WHAT YOU ARE ASKED TO DO: Reproduce the complete set of records exactly. No picture is to appear in the copy.
━━ PROVIDED RECORDS
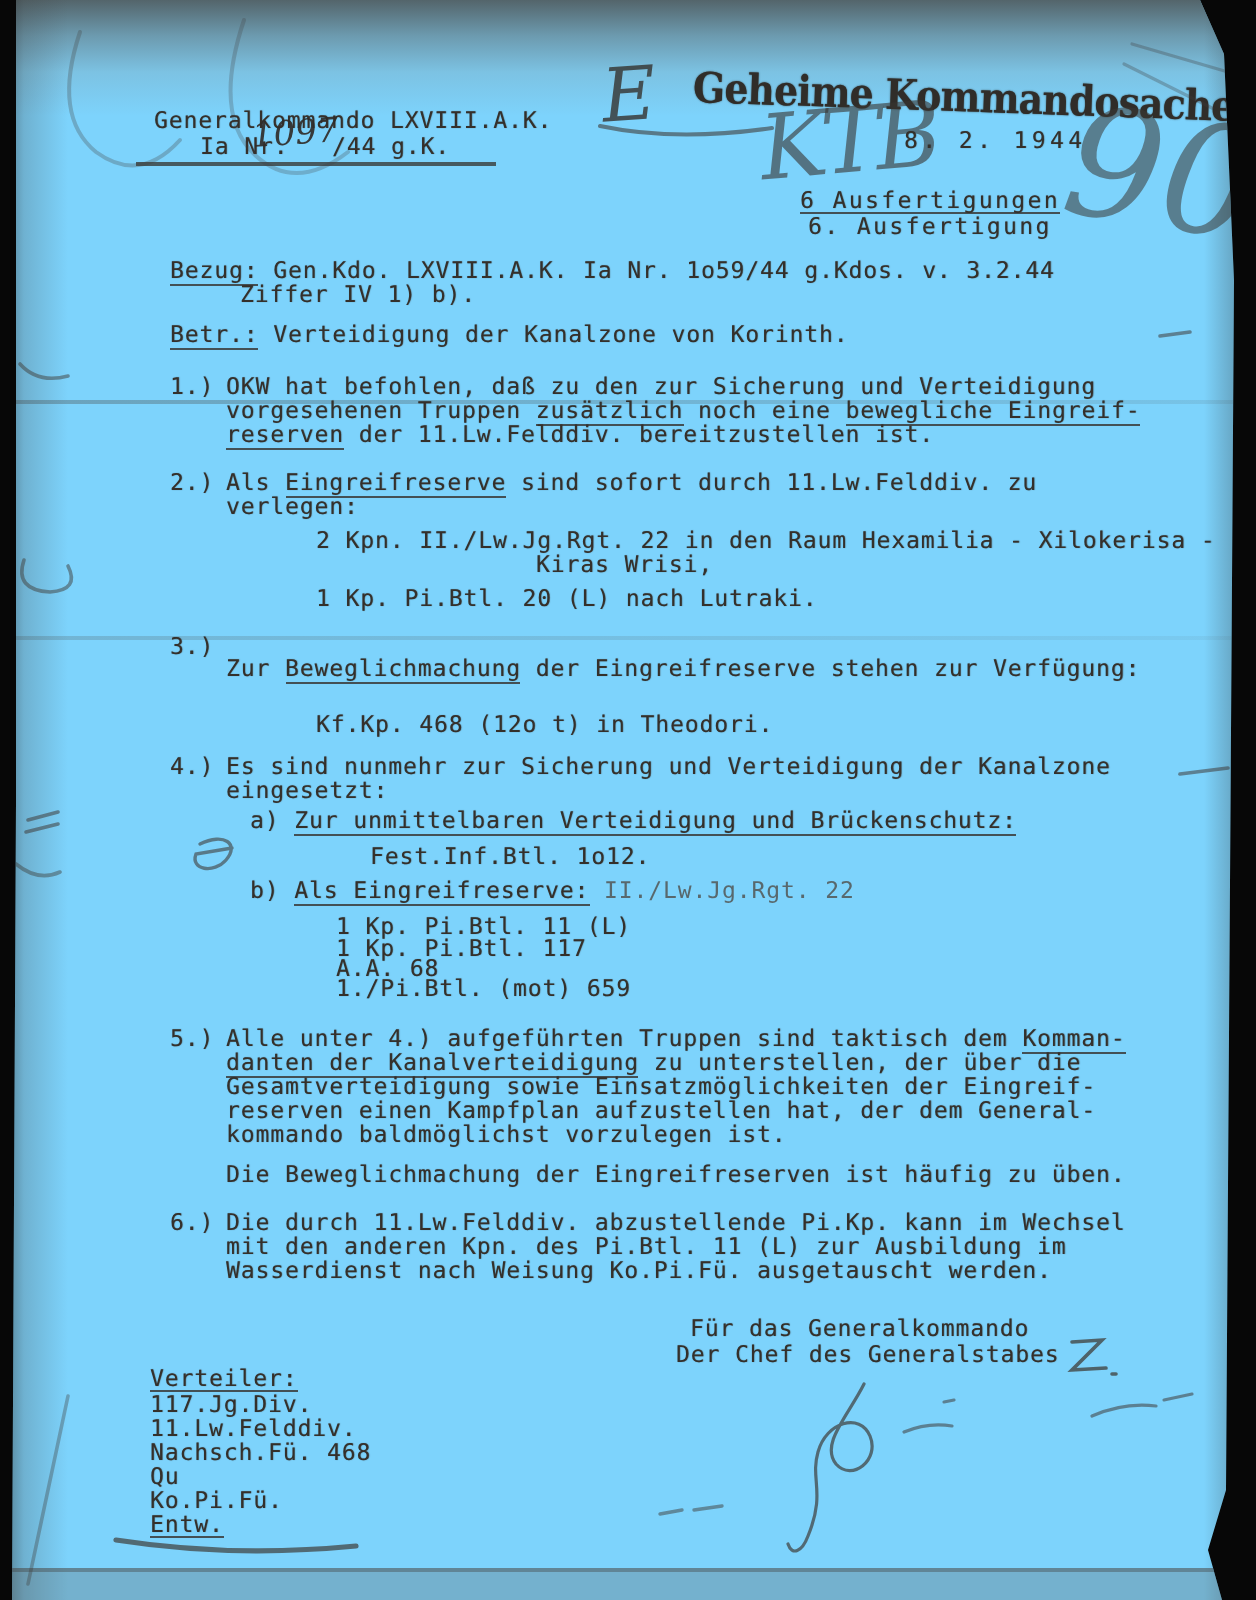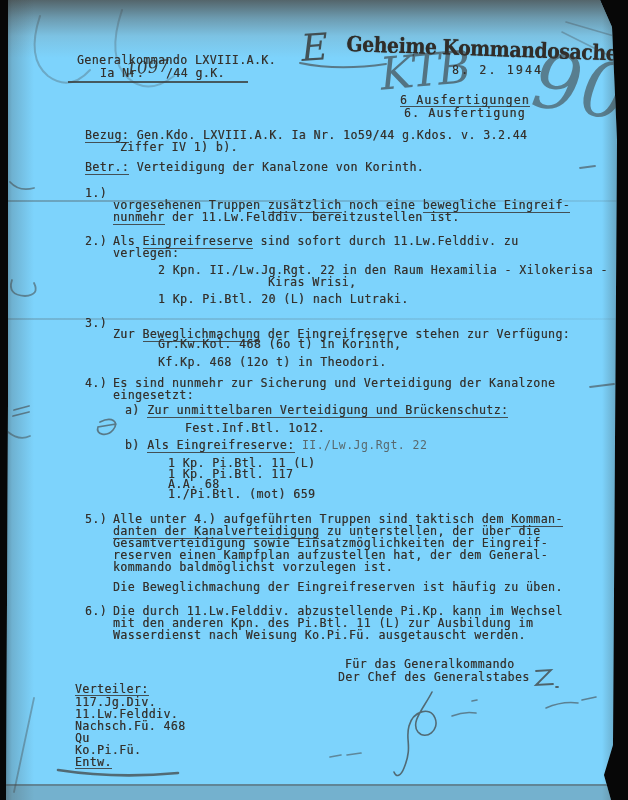--- a/index.html
+++ b/index.html
@@ -67,33 +67,33 @@
     <div class="t date" style="left:452px;top:64px;">8. 2. 1944</div>
     <div class="t wide u" style="left:400px;top:94px;">6 Ausfertigungen</div>
     <div class="t wide" style="left:404px;top:107px;">6. Ausfertigung</div>
     <div class="hw hw-90">90</div>
 
     <div class="t" style="left:85px;top:129px;"><span class="u">Bezug:</span><span> </span><span>Gen.Kdo. LXVIII.A.K. Ia Nr. 1o59/44 g.Kdos. v. 3.2.44</span></div>
     <div class="t" style="left:120px;top:141px;">Ziffer IV 1) b).</div>
     <div class="t" style="left:85px;top:161px;"><span class="u">Betr.:</span><span> </span><span>Verteidigung der Kanalzone von Korinth.</span></div>
 
     <div class="t" style="left:85px;top:187px;">1.)</div>
+    <div class="t" style="left:113px;top:187px;">OKW hat befohlen, daß zu den zur Sicherung und Verteidigung</div>
     <div class="t" style="left:113px;top:199px;"><span>vorgesehenen Truppen </span><span class="u">zusätzlich</span><span> noch eine </span><span class="u">bewegliche Eingreif-</span></div>
-    <div class="t" style="left:113px;top:211px;"><span class="u">nunmehr</span><span> der 11.Lw.Felddiv. bereitzustellen ist.</span></div>
+    <div class="t" style="left:113px;top:211px;"><span class="u">reserven</span><span> der 11.Lw.Felddiv. bereitzustellen ist.</span></div>
 
     <div class="t" style="left:85px;top:235px;">2.)</div>
     <div class="t" style="left:113px;top:235px;"><span>Als </span><span class="u">Eingreifreserve</span><span> sind sofort durch 11.Lw.Felddiv. zu</span></div>
     <div class="t" style="left:113px;top:247px;">verlegen:</div>
     <div class="t" style="left:158px;top:264px;">2 Kpn. II./Lw.Jg.Rgt. 22 in den Raum Hexamilia - Xilokerisa -</div>
     <div class="t" style="left:268px;top:276px;">Kiras Wrisi,</div>
     <div class="t" style="left:158px;top:293px;">1 Kp. Pi.Btl. 20 (L) nach Lutraki.</div>
 
     <div class="t" style="left:85px;top:317px;">3.)</div>
     <div class="t" style="left:113px;top:317px;margin-top:11px;"><span>Zur </span><span class="u">Beweglichmachung</span><span> der Eingreifreserve stehen zur Verfügung:</span></div>
-    <div class="t" style="left:158px;top:338px;">Gr.Kw.Kol. 468 (6o t) in Korinth,</div>
     <div class="t" style="left:158px;top:356px;">Kf.Kp. 468 (12o t) in Theodori.</div>
 
     <div class="t" style="left:85px;top:377px;">4.)</div>
     <div class="t" style="left:113px;top:377px;">Es sind nunmehr zur Sicherung und Verteidigung der Kanalzone</div>
     <div class="t" style="left:113px;top:389px;">eingesetzt:</div>
     <div class="t" style="left:125px;top:404px;"><span>a) </span><span class="u">Zur unmittelbaren Verteidigung und Brückenschutz:</span></div>
     <div class="t" style="left:185px;top:422px;">Fest.Inf.Btl. 1o12.</div>
     <div class="t" style="left:125px;top:439px;"><span>b) </span><span class="u">Als Eingreifreserve:</span><span class="faded"> II./Lw.Jg.Rgt. 22</span></div>
     <div class="t" style="left:168px;top:457px;">1 Kp. Pi.Btl. 11 (L)</div>
     <div class="t" style="left:168px;top:468px;">1 Kp. Pi.Btl. 117</div>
━━━━
EXERCISE OUTPUT:
--- a/index.html
+++ b/index.html
@@ -67,33 +67,33 @@
     <div class="t date" style="left:452px;top:64px;">8. 2. 1944</div>
     <div class="t wide u" style="left:400px;top:94px;">6 Ausfertigungen</div>
     <div class="t wide" style="left:404px;top:107px;">6. Ausfertigung</div>
     <div class="hw hw-90">90</div>
 
     <div class="t" style="left:85px;top:129px;"><span class="u">Bezug:</span><span> </span><span>Gen.Kdo. LXVIII.A.K. Ia Nr. 1o59/44 g.Kdos. v. 3.2.44</span></div>
     <div class="t" style="left:120px;top:141px;">Ziffer IV 1) b).</div>
     <div class="t" style="left:85px;top:161px;"><span class="u">Betr.:</span><span> </span><span>Verteidigung der Kanalzone von Korinth.</span></div>
 
     <div class="t" style="left:85px;top:187px;">1.)</div>
+    <div class="t" style="left:113px;top:187px;">OKW hat befohlen, daß zu den zur Sicherung und Verteidigung</div>
     <div class="t" style="left:113px;top:199px;"><span>vorgesehenen Truppen </span><span class="u">zusätzlich</span><span> noch eine </span><span class="u">bewegliche Eingreif-</span></div>
-    <div class="t" style="left:113px;top:211px;"><span class="u">nunmehr</span><span> der 11.Lw.Felddiv. bereitzustellen ist.</span></div>
+    <div class="t" style="left:113px;top:211px;"><span class="u">reserven</span><span> der 11.Lw.Felddiv. bereitzustellen ist.</span></div>
 
     <div class="t" style="left:85px;top:235px;">2.)</div>
     <div class="t" style="left:113px;top:235px;"><span>Als </span><span class="u">Eingreifreserve</span><span> sind sofort durch 11.Lw.Felddiv. zu</span></div>
     <div class="t" style="left:113px;top:247px;">verlegen:</div>
     <div class="t" style="left:158px;top:264px;">2 Kpn. II./Lw.Jg.Rgt. 22 in den Raum Hexamilia - Xilokerisa -</div>
     <div class="t" style="left:268px;top:276px;">Kiras Wrisi,</div>
     <div class="t" style="left:158px;top:293px;">1 Kp. Pi.Btl. 20 (L) nach Lutraki.</div>
 
     <div class="t" style="left:85px;top:317px;">3.)</div>
     <div class="t" style="left:113px;top:317px;margin-top:11px;"><span>Zur </span><span class="u">Beweglichmachung</span><span> der Eingreifreserve stehen zur Verfügung:</span></div>
-    <div class="t" style="left:158px;top:338px;">Gr.Kw.Kol. 468 (6o t) in Korinth,</div>
     <div class="t" style="left:158px;top:356px;">Kf.Kp. 468 (12o t) in Theodori.</div>
 
     <div class="t" style="left:85px;top:377px;">4.)</div>
     <div class="t" style="left:113px;top:377px;">Es sind nunmehr zur Sicherung und Verteidigung der Kanalzone</div>
     <div class="t" style="left:113px;top:389px;">eingesetzt:</div>
     <div class="t" style="left:125px;top:404px;"><span>a) </span><span class="u">Zur unmittelbaren Verteidigung und Brückenschutz:</span></div>
     <div class="t" style="left:185px;top:422px;">Fest.Inf.Btl. 1o12.</div>
     <div class="t" style="left:125px;top:439px;"><span>b) </span><span class="u">Als Eingreifreserve:</span><span class="faded"> II./Lw.Jg.Rgt. 22</span></div>
     <div class="t" style="left:168px;top:457px;">1 Kp. Pi.Btl. 11 (L)</div>
     <div class="t" style="left:168px;top:468px;">1 Kp. Pi.Btl. 117</div>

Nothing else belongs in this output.